Our Chefs

  • Cook at Chez Panisse & Private Chef

    Gary is committed to educating and inspiring change-makers through the lenses of cooking and experiential learning to revolutionize the global food system.

    Studying the literary traditions of the western cannon left him full of theory and starved for the real life experience that is so often missing in academia. The need to learn a practical trade led him to his first kitchen job in his small college town of Chico, Ca. His formative years cooking in Northern California restaurants laid the ground work for an interest in local food systems which ultimately lead to a five year deep dive into farming and direct marketing by working for the Certified Farmers' Markets of Sacramento. There he became intimately connected to the web of producers and consumers the are the lifeblood of California's "farm-to-fork capital".

    In 2016 Alice Waters asked him to join the team of cooks working in the celebrated kitchen of the downstairs restaurant at Chez Panisse in Berkeley, California. He's been happily manning the stoves and tending the hearth there ever since. 

    His goal as a chef is to revitalize the values of slow food by gathering around the table, promoting the values of edible education, regenerative agriculture, and climate-conscious ingredients. To learn more about Gary visit www.garypodesto.net.

  • Former Cook at The Ecology Center & Chez Panisse

    The opportunity to become a cook reconnected Ryan to an intuition about food that he believes we all have, but are often separated from. Cooking at Chez Panisse and on farms has taught him how to use and trust his senses.

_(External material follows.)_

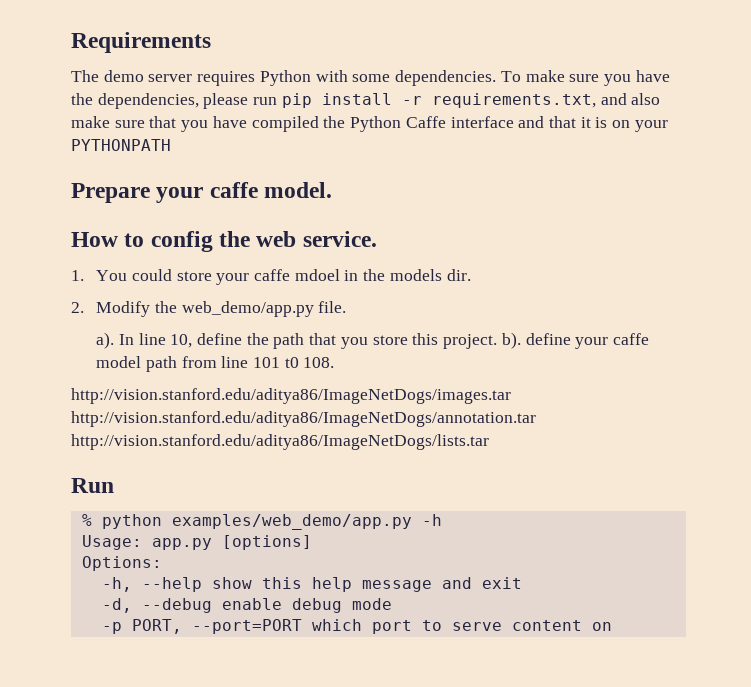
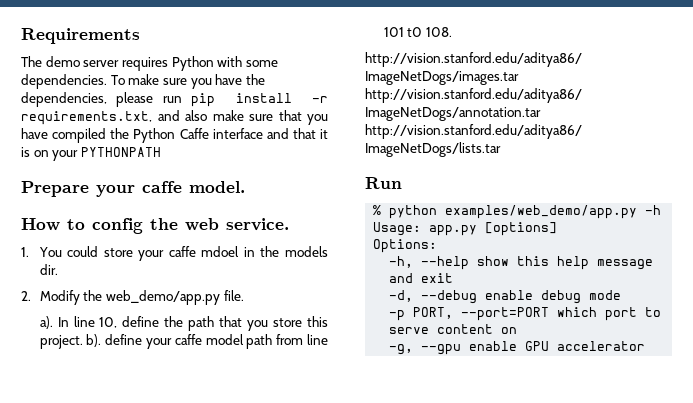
(612, 626) none -> [389,341,646,355] // -g, --gpu enable GPU accelerator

    He views feeding people as both an incredible privilege and responsibility. Delicious food is essential but not sufficient, and how you get there matters. Cooks decide what types of food to source, where it comes from, and what practices they support. Nourishing, well-sourced food can reconnect humans to the rest of nature and their own bodies.

    He is incredibly grateful to have spent most of his culinary career with access to wonderful ingredients, and is admittedly stubborn about pursuing a world where everyone has this right.

    Ryan's full-time cooking career was brief, and he feels lucky to continue to be surrounded by amazing chefs through Climate Farm School and occasionally play the role of Climate Farm School chef when someone else is leading a course.

    He loves teaching others what he knows and showing that good food can be extremely simple.

  • Baker & Author, Formerly Tartine

    Jennifer Latham is the author of Baking Bread with Kids from Ten Speed Press and co-author of Bread Book with Chad Robertson. She is the former Director of Bread for Tartine Bakery. She studied philosophy and journalism at UC Santa Cruz before following her love of dough into professional kitchens. Jennifer believes that healthy local food systems foster healthy people, communities, and environments.


  • Rule of Thirds


  • Saraghina Bakery

    Megan Wang is a Brooklyn-based baker with both bread and pastry production experience at Saraghina Bakery. An avid home baker for many years, she made the transition into professional kitchens in 2023 after a decade-long career in tech where she was most recently the CEO of a mission-driven organization called theBoardlist, which focused on diversifying boardrooms. She now serves as a Board Member at BoardProspects, an organization focused on improving corporate governance and oversight, while she pursues a full-time baking career.

    Growing up in Beijing, her parents endeavored to open a farm-to-table restaurant aligned with the Slow Food Movement ethos in the foothills of the Great Wall. Having observed the community surrounding The Schoolhouse, a revitalized abandoned schoolyard, and the educational opportunities it presented to discuss local sourcing, she was exposed to a hopeful future for food and also the challenges of running a small sustainable business.

    At the heart of her work has always been people, and she’s always believed food to be foundational in building community. In this next chapter of her career, she remains a student of regenerative agricultural practices — she is eager to incorporate locally sourced and freshly milled grains from the East Coast with seasonal ingredients in her exploration of cross-cultural baking and community.


  • Her Place Supper Club

    Santina has long been inspired by change makers in the food world. An early interest in nutrition led her to eventually explore what health looks like from the ground up. After studying sustainable agriculture and food systems, Santina began working on farms, learning about regenerative farming and permaculture. She currently works as a chef in Philadelphia, where she is soaking up all she can learn about cooking beautiful food and finding ways to build community around mealtimes.